TASK ITEM
All that is needed is the run of lines from the top of the entries to the line with "tax: 12% = 1886.03 -> 12% = 1779.96", that line included, repeated exactly and free of pictures.

Segment Start: STUDY MATERIAL

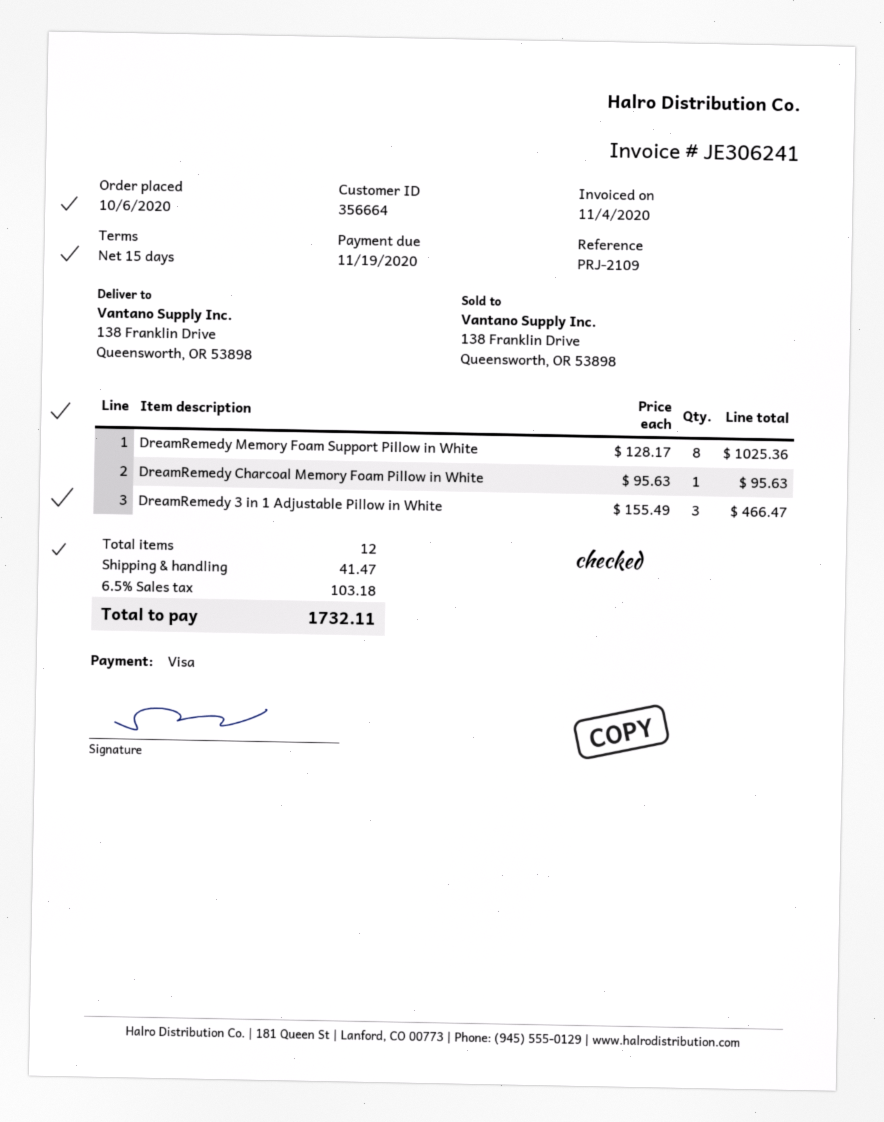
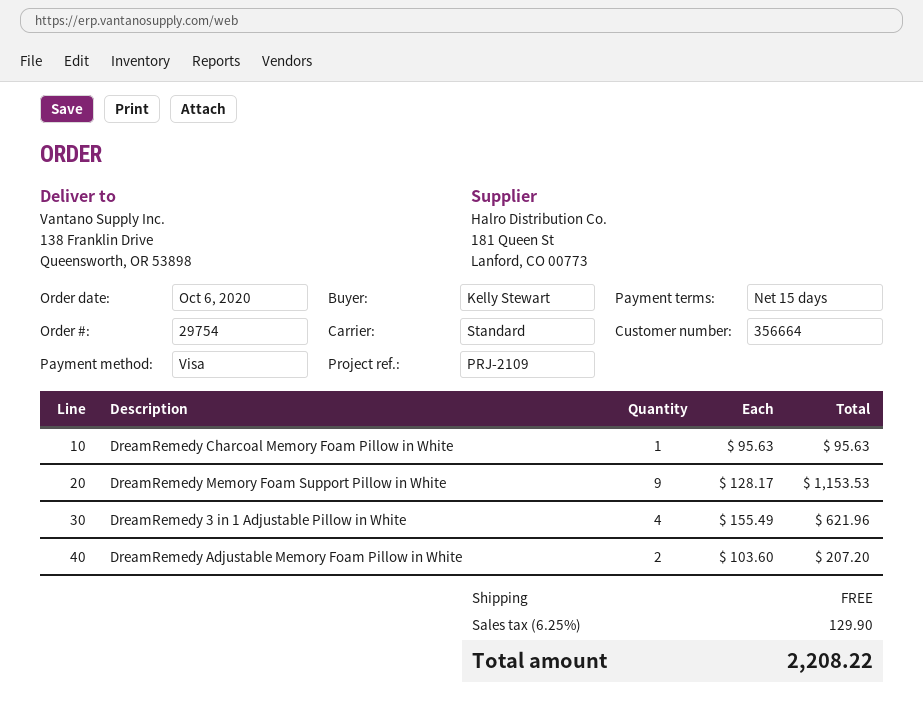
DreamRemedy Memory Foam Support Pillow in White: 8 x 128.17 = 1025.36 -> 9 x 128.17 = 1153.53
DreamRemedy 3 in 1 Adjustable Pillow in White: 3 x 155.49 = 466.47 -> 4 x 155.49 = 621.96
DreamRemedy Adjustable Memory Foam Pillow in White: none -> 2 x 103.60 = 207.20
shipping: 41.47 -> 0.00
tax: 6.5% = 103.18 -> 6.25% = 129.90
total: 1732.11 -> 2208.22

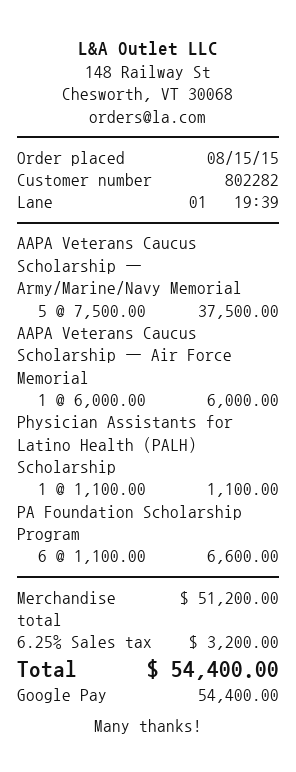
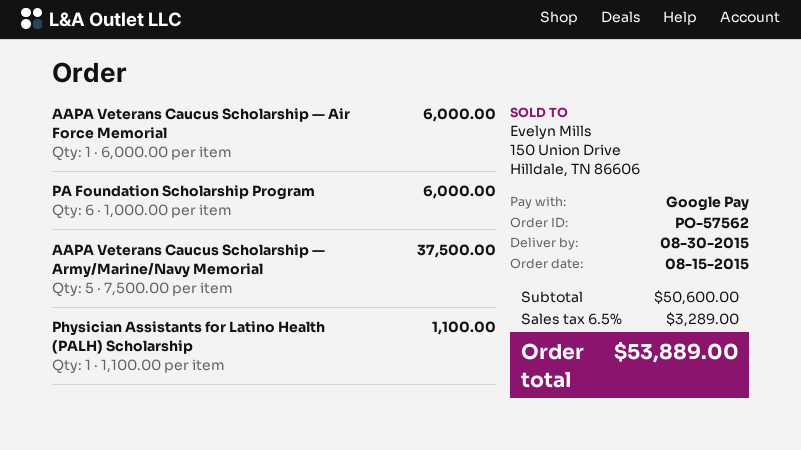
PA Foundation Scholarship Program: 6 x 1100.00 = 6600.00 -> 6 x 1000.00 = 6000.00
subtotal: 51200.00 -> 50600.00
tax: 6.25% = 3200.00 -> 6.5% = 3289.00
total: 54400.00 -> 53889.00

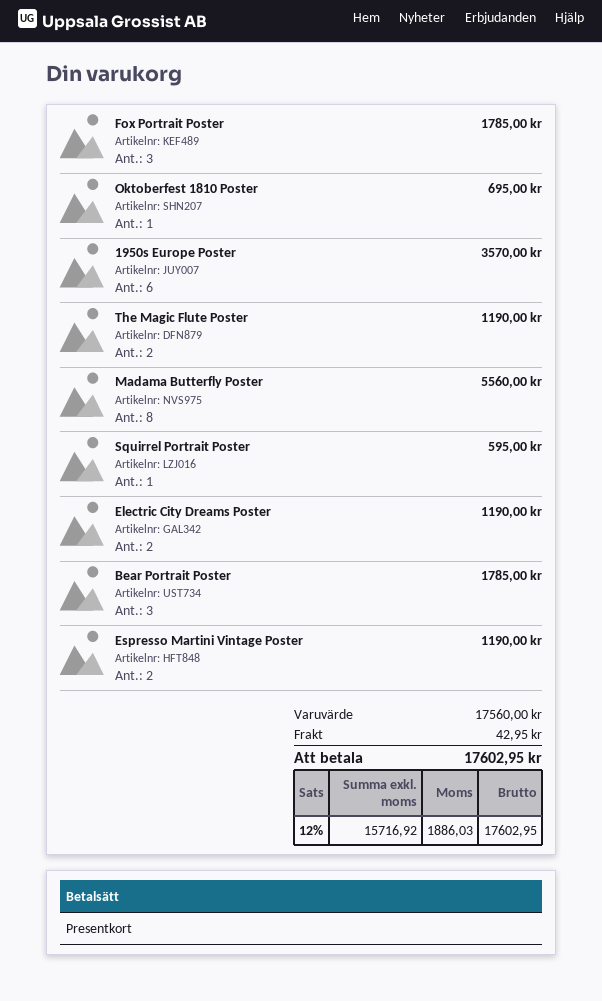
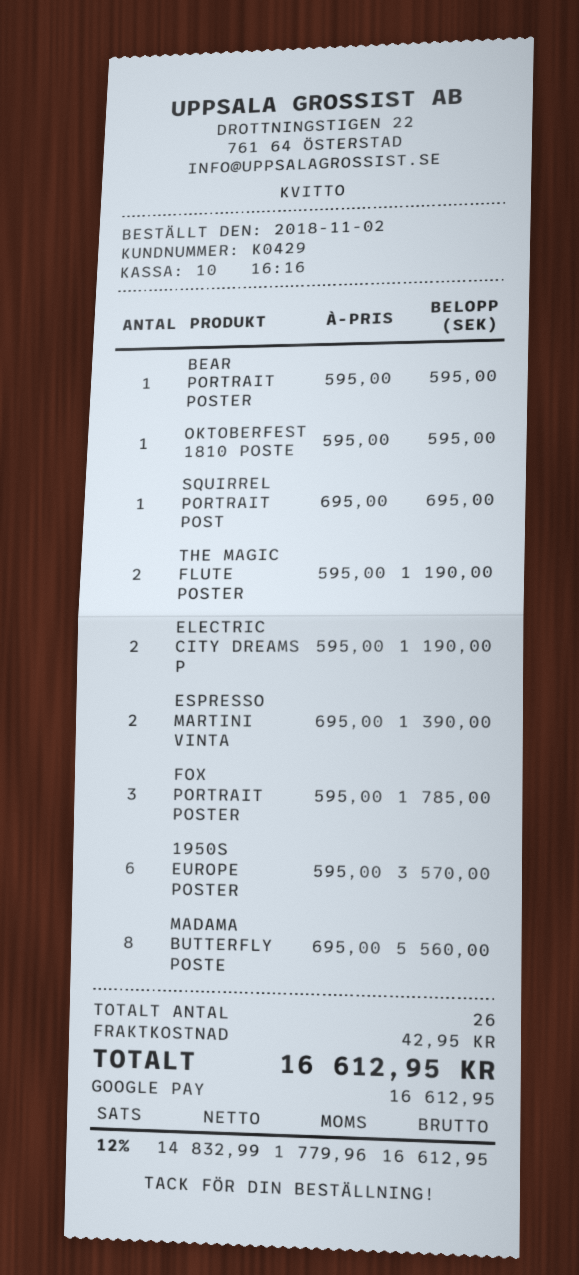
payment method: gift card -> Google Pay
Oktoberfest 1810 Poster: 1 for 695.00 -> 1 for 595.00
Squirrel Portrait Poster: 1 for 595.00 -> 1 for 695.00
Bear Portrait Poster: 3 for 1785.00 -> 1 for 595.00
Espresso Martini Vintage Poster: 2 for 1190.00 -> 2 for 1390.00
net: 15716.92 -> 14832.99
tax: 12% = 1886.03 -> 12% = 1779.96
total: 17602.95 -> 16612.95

Segment End: STUDY MATERIAL

RESPONSE BELOW
DreamRemedy Memory Foam Support Pillow in White: 8 x 128.17 = 1025.36 -> 9 x 128.17 = 1153.53
DreamRemedy 3 in 1 Adjustable Pillow in White: 3 x 155.49 = 466.47 -> 4 x 155.49 = 621.96
DreamRemedy Adjustable Memory Foam Pillow in White: none -> 2 x 103.60 = 207.20
shipping: 41.47 -> 0.00
tax: 6.5% = 103.18 -> 6.25% = 129.90
total: 1732.11 -> 2208.22

PA Foundation Scholarship Program: 6 x 1100.00 = 6600.00 -> 6 x 1000.00 = 6000.00
subtotal: 51200.00 -> 50600.00
tax: 6.25% = 3200.00 -> 6.5% = 3289.00
total: 54400.00 -> 53889.00

payment method: gift card -> Google Pay
Oktoberfest 1810 Poster: 1 for 695.00 -> 1 for 595.00
Squirrel Portrait Poster: 1 for 595.00 -> 1 for 695.00
Bear Portrait Poster: 3 for 1785.00 -> 1 for 595.00
Espresso Martini Vintage Poster: 2 for 1190.00 -> 2 for 1390.00
net: 15716.92 -> 14832.99
tax: 12% = 1886.03 -> 12% = 1779.96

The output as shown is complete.